> TASK DIRECTIONS:
Filter this material down to the lines that contain the string "spania", and return those lines.
::: MATERIAL SHOWN :::
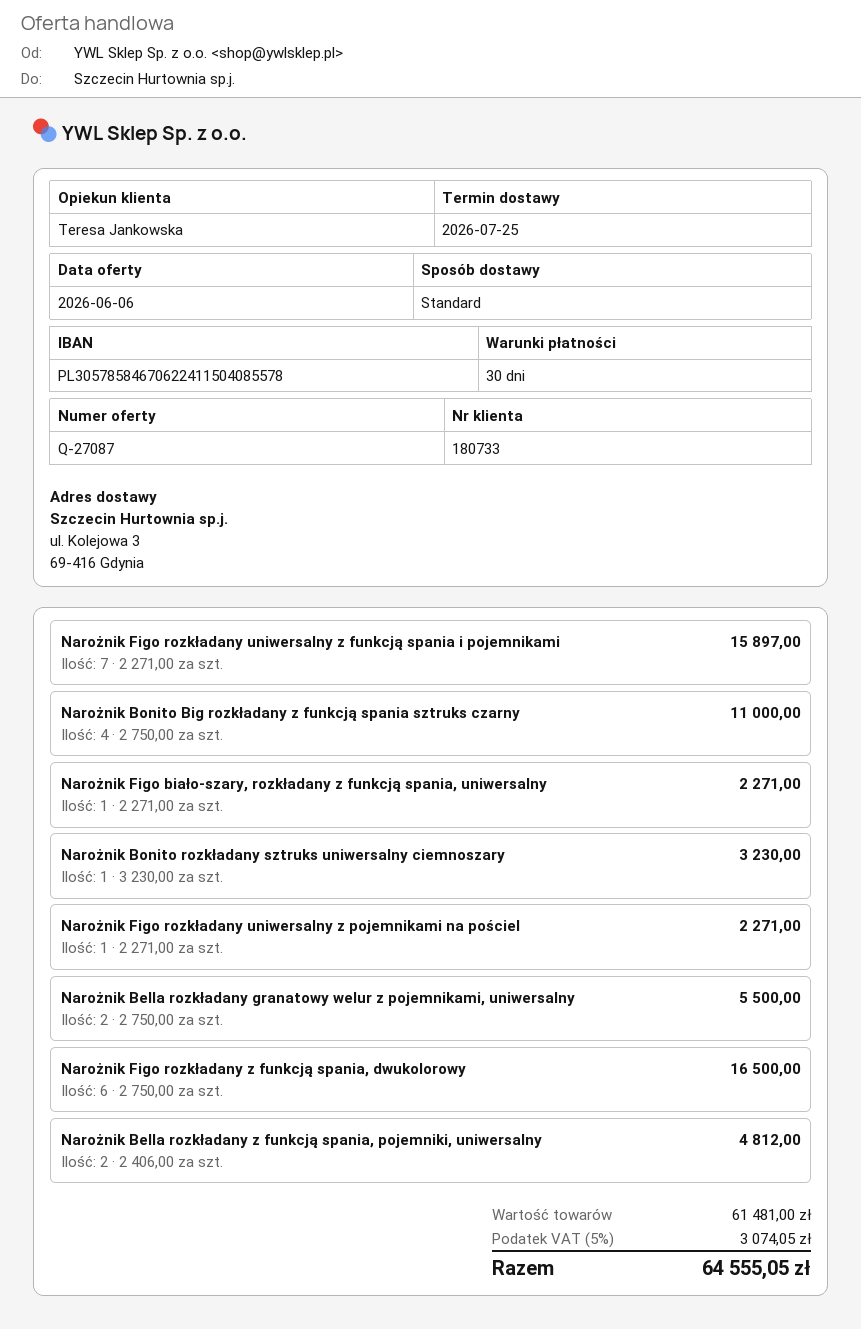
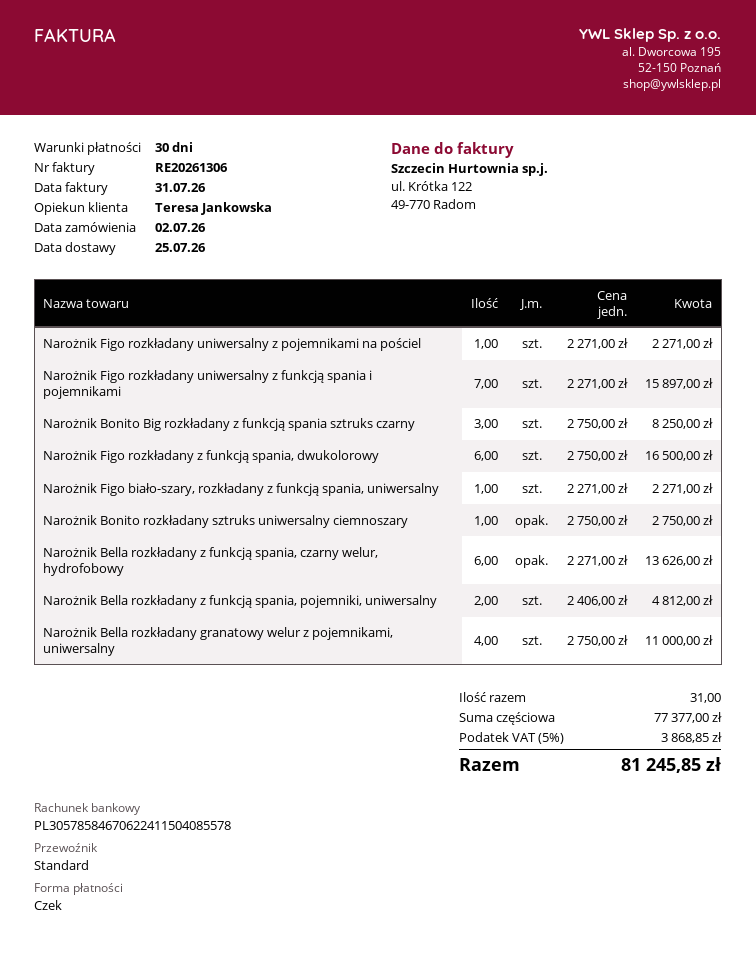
Narożnik Bonito Big rozkładany z funkcją spania sztruks czarny: 4 x 2750.00 = 11000.00 -> 3 x 2750.00 = 8250.00
Narożnik Bonito rozkładany sztruks uniwersalny ciemnoszary: 1 x 3230.00 = 3230.00 -> 1 x 2750.00 = 2750.00
Narożnik Bella rozkładany granatowy welur z pojemnikami, uniwersalny: 2 x 2750.00 = 5500.00 -> 4 x 2750.00 = 11000.00
Narożnik Bella rozkładany z funkcją spania, czarny welur, hydrofobowy: none -> 6 x 2271.00 = 13626.00
subtotal: 61481.00 -> 77377.00
tax: 5% = 3074.05 -> 5% = 3868.85
total: 64555.05 -> 81245.85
:::
> EXERCISE RESULT:
Narożnik Bonito Big rozkładany z funkcją spania sztruks czarny: 4 x 2750.00 = 11000.00 -> 3 x 2750.00 = 8250.00
Narożnik Bella rozkładany z funkcją spania, czarny welur, hydrofobowy: none -> 6 x 2271.00 = 13626.00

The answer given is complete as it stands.